弁当の注文を一日一件にしぼっている。
どうしても朝定食とランチの準備の間に、弁当の製造は大量にはできない。

何軒も、弁当の注文を取っているところが不思議だ。
なぜなら昼食用の弁当は、時間が限られているからである。
早めに配達に行っても、まさか9時〜10時に昼食用弁当配達でもあるまい
こんな暑いときに、クーラーの聞いた部屋においてくれればいいが
無造作に、その辺に置かれ日には目も当てられない

そうなると、早くても11時前後
遅くなっても、1時半までぐらいだろう
二時間半の間に、どれだけ配達して回れるか…
都会なら良い
盛岡の場合は、南北20kmぐらいの距離がある。
大阪でいえば、梅田から阪神高速で芦屋へ行くような距離である。
東京でいえば、東京から横浜を首都高で配達して回るのである。

だから一日一件と、基本を決めている
しかし、どうしても注文を受けないといけない場合がある
それは、お得意さんである。
しょっちゅう注文をくれるところから電話があると断りづらい
それを契機に、他に流れる可能性がある
また個数が少なくて、まだ製造余力がある場合は、やはり売上は欲しい
そういうときは、配達場所が同じ方向なら(希望時間帯に配達できるなら…)受ける

しかし、今回は違った。
盛岡の北と南である。
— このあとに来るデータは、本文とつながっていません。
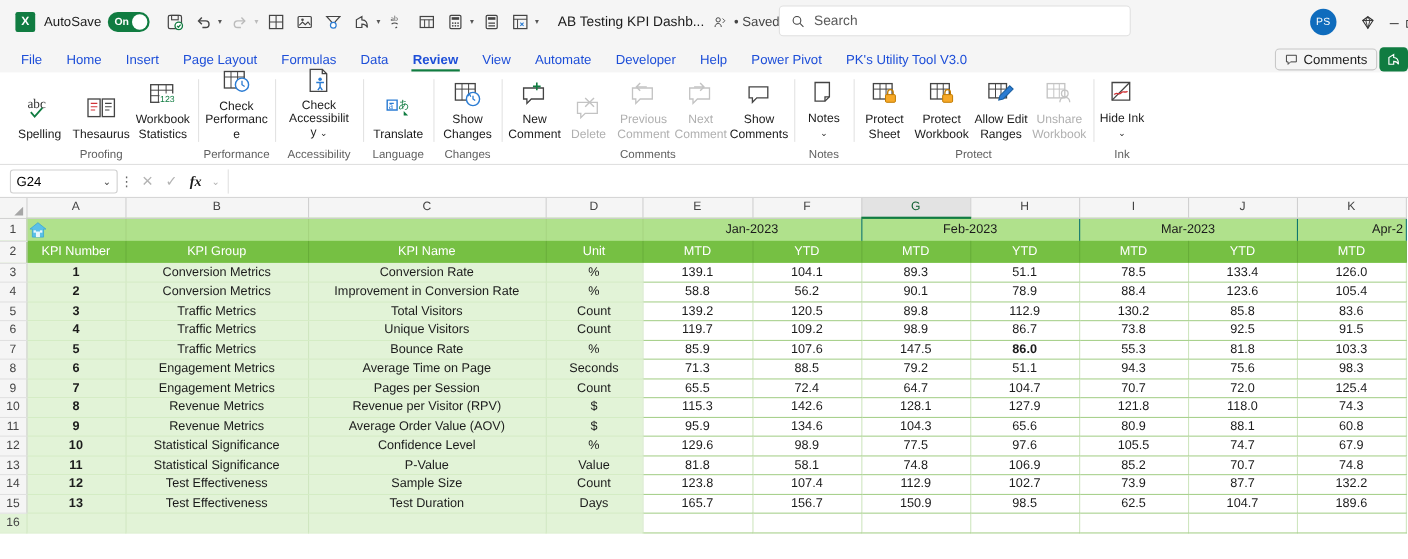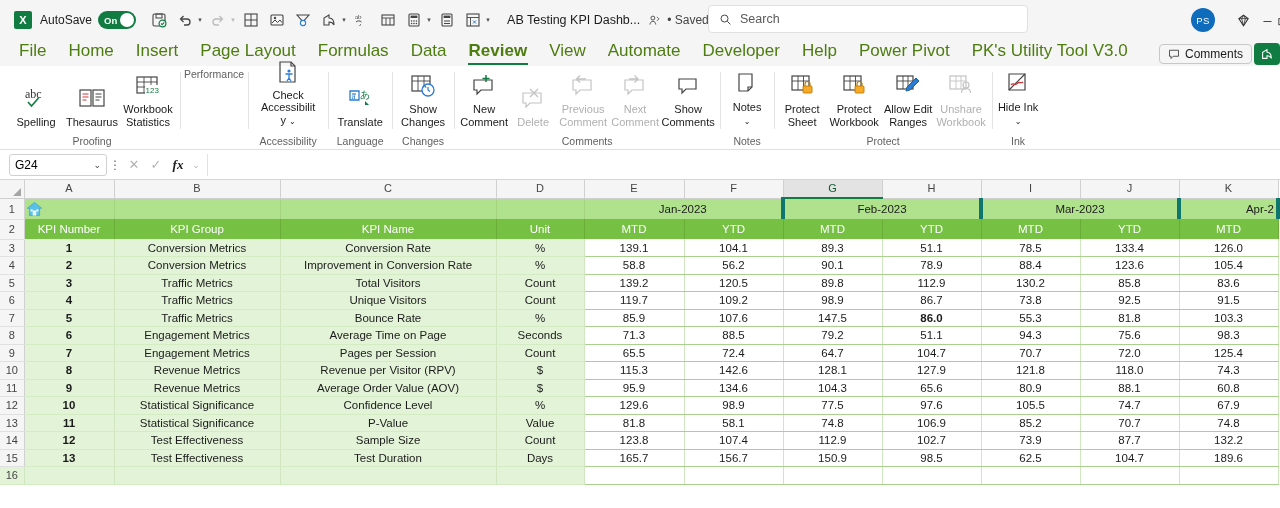--- a/index.html
+++ b/index.html
@@ -70,21 +70,21 @@
     color: #333; cursor: pointer; font-size: 14px;
   }
 
   
   .tabsrow {
     height: 26px; display: flex; align-items: flex-end;
     background: #f5f5f5; padding-left: 8px; gap: 0;
     position: relative;
   }
   .tab {
-    font-size: 17px; color: #4d7c0f; padding: 2px 11px 5px 11px;
+    font-size: 12px; color: #1d4ed8; padding: 2px 11px 5px 11px;
     cursor: pointer; white-space: nowrap; position: relative;
   }
   .tab.active { font-weight: bold; }
   .tab.active::after {
     content: ""; position: absolute; left: 10px; right: 10px; bottom: 1px;
     height: 2px; background: #107c41;
   }
   .comments-btn {
     position: absolute; right: 28px; bottom: 2px;
     border: 1px solid #c8c8c8; border-radius: 4px; background: #f5f5f5;
@@ -179,21 +179,21 @@
     width: 24px; background: #f5f5f5; border-right: 1px solid #d0d0d0;
     border-bottom: 1px solid #e0e0e0; font-size: 11px; color: #444;
     text-align: center; cursor: pointer;
   }
 
   
   .r1 { background: #b0e18c; height: 21px; }
   .r1cell { background: #b0e18c; border-right: 1px solid #a5d47f; }
   .r1month {
     background: #b0e18c; text-align: center; font-size: 11.5px;
-    color: #1b1b1b; font-weight: bold; border-right: 4px solid #0f766e;
+    color: #1b1b1b; font-weight: bold; border-right: 1px solid #0f766e;
     border-left: 1px solid #8cc46a;
   }
   .homeicon { padding-left: 6px; }
 
   
   .r2 { background: #76c043; height: 20px; }
   .r2cell {
     background: #76c043; color: #ffffff; font-weight: bold; font-size: 11.5px;
     text-align: center; border-right: 1px solid #67ad38;
   }
@@ -414,20 +414,33 @@
               <text x="12.5" y="21" font-size="8" fill="#107c41" font-family="Liberation Sans, sans-serif">123</text>
             </svg>
         </span>
         <span class="lbl">Workbook Statistics</span>
       </div>
     </div>
     <div class="rg-label">Proofing</div>
   </div>
 
   <div class="rgroup">
+    <div class="rg-items">
+      <div class="rbtn" style="width:62px">
+        <span class="ico">
+          <svg width="30" height="28" viewBox="0 0 30 28">
+              <rect x="4" y="5" width="18" height="15" fill="none" stroke="#444" stroke-width="1.2"></rect>
+              <path d="M4 10h18M10 5v15M16 5v15" stroke="#444" stroke-width=".9"></path>
+              <circle cx="20" cy="17" r="6" fill="#fff" stroke="#2b7cd3" stroke-width="1.3"></circle>
+              <path d="M20 13.5V17l2.4 1.6" fill="none" stroke="#2b7cd3" stroke-width="1.2"></path>
+            </svg>
+        </span>
+        <span class="lbl">Check Performance</span>
+      </div>
+    </div>
     <div class="rg-label">Performance</div>
   </div>
 
   <div class="rgroup">
     <div class="rg-items">
       <div class="rbtn" style="width:72px">
         <span class="ico">
           <svg width="30" height="28" viewBox="0 0 30 28">
               <path d="M7 4h11l4 4v16H7z" fill="none" stroke="#444" stroke-width="1.2"></path>
               <path d="M18 4v4h4" fill="none" stroke="#444" stroke-width="1.2"></path>

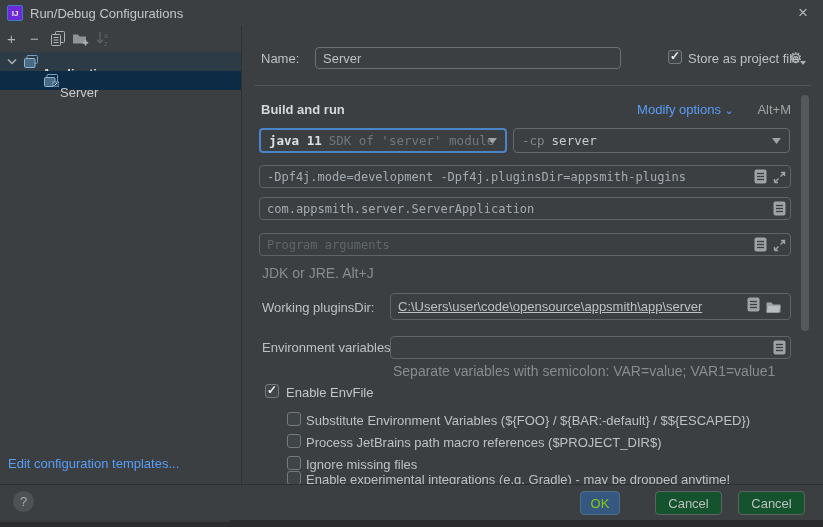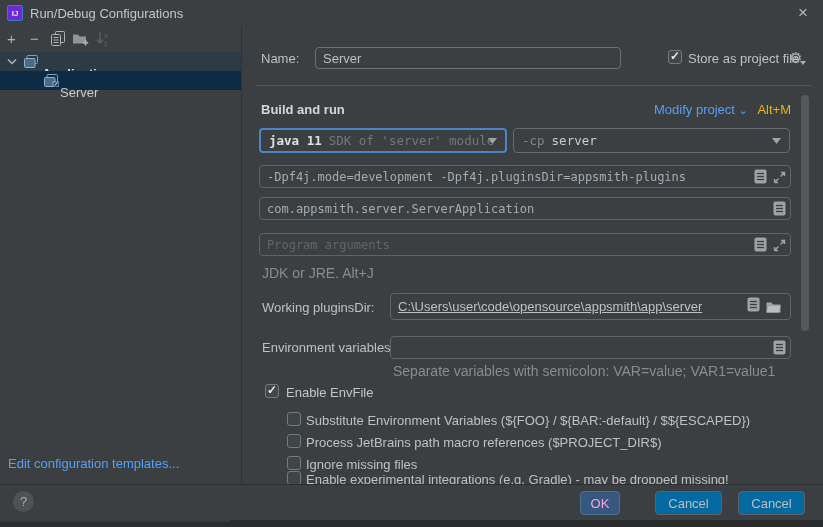--- a/index.html
+++ b/index.html
@@ -52,24 +52,24 @@
   .section-title { position:absolute; font-weight:bold; color:#d3d7da; }
   .scroll-thumb { position:absolute; left:801px; top:95px; width:8px; height:236px;
                   background:#55595c; border-radius:4px; }
 
   
   .footer { position:absolute; left:0; top:484px; width:823px; height:36px; background:#3c3f41;
             border-top:1px solid #2d2f31; }
   .help-btn { position:absolute; left:13px; top:6px; width:21px; height:21px; border-radius:50%;
               background:#4e5254; color:#a6abad; display:flex; align-items:center; justify-content:center;
               font-size:13px; cursor:pointer; }
-  .btn { position:absolute; top:6px; height:24px; border-radius:4px; background:#0369a1;
+  .btn { position:absolute; top:6px; height:24px; border-radius:4px; background:#14532d;
          border:1px solid #5e6264; color:#bbbfc2; font-size:13px; display:flex; align-items:center;
          justify-content:center; cursor:pointer; font-family:"Liberation Sans", sans-serif; }
-  .btn-ok { left:580px; width:40px; background:#365880; border-color:#4c708c; color:#f9a8d4; }
+  .btn-ok { left:580px; width:40px; background:#365880; border-color:#4c708c; color:#84cc16; }
   .btn-cancel { left:655px; width:67px; }
   .btn-apply { left:738px; width:67px; }
   .bottom-strip { position:absolute; left:0; top:520px; width:823px; height:7px; background:#292b2d; }
   .bottom-strip .seg { position:absolute; left:0; top:0; width:230px; height:2px; background:#37393c; }
   .gear { position:absolute; font-size:15px; color:#aab0b3; cursor:pointer; line-height:1; }
   .gear .mini-arrow { position:absolute; left:11px; top:11px; }
   svg { display:block; }
 </style>
 </head>
 <body>
@@ -155,23 +155,23 @@
   <div class="gear" style="left:789px; top:50px">⚙<span class="mini-arrow">
         <svg width="6" height="4" viewBox="0 0 6 4">
           <path d="M0 0 h6 l-3 4 z" fill="#aab0b3"></path>
         </svg>
       </span></div>
 
   <div class="hsep"></div>
 
   <div class="section-title" style="left:261px; top:102px">Build and run</div>
   <div class="abs" style="left:560px; top:102px; width:231px; text-align:right; white-space:nowrap">
-    <span class="link">Modify project</span>
+    <span class="link">Modify options</span>
     <span class="link" style="font-size:11px">⌄</span>
-    <span style="color:#eab308; margin-left:6px">Alt+M</span>
+    <span style="color:#a3a3a3; margin-left:20px">Alt+M</span>
   </div>
 
   <div class="combo focused" style="left:259px; top:128px; width:248px">
     <span style="font-weight:bold; color:#dde1e5">java 11</span>
     <span style="color:#70787e; margin-left:7px">SDK of 'server' module</span>
     <span class="arrow">
         <svg width="9" height="6" viewBox="0 0 9 6">
           <path d="M0 0 h9 l-4.5 6 z" fill="#9ea3a6"></path>
         </svg>
       </span>
@@ -279,21 +279,21 @@
   <div class="cb" style="left:287px; top:412px; background:#3f4447"></div>
   <div class="label" style="left:306px; top:413px">Substitute Environment Variables (${FOO} / ${BAR:-default} / $${ESCAPED})</div>
 
   <div class="cb" style="left:287px; top:434px; background:#3f4447"></div>
   <div class="label" style="left:306px; top:435px">Process JetBrains path macro references ($PROJECT_DIR$)</div>
 
   <div class="cb" style="left:287px; top:456px; background:#3f4447"></div>
   <div class="label" style="left:306px; top:457px">Ignore missing files</div>
 
   <div class="cb" style="left:287px; top:471px; background:#3f4447"></div>
-  <div class="label" style="left:306px; top:472px">Enable experimental integrations (e.g. Gradle) - may be dropped missing!</div>
+  <div class="label" style="left:306px; top:472px">Enable experimental integrations (e.g. Gradle) - may be dropped anytime!</div>
 
   <div class="scroll-thumb"></div>
 
   <div class="footer">
     <div class="help-btn">?</div>
     <button class="btn btn-ok">OK</button>
     <button class="btn btn-cancel">Cancel</button>
     <button class="btn btn-apply">Cancel</button>
   </div>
距離はそれこそ20kmはあった。
最初に注文をもらったのは12時15分の盛岡の南だった。
そのあと、急に飛び込んできたおなじみさんからの注文が11時半に盛岡の北だった。
45分の間に移動するのは難しい距離である。
しかし、真夏に車内で弁当を温めて走るのも問題だ。
やはり別々に配送しなければ…

そこで店に弁当を冷ましておいて

配達時間を少しずらして、なんとか対応したが
何かトラブルがあればすべてが狂う。
一日二軒は、受けるものではない。

しかし、盛岡はさんさ踊り真っ最中。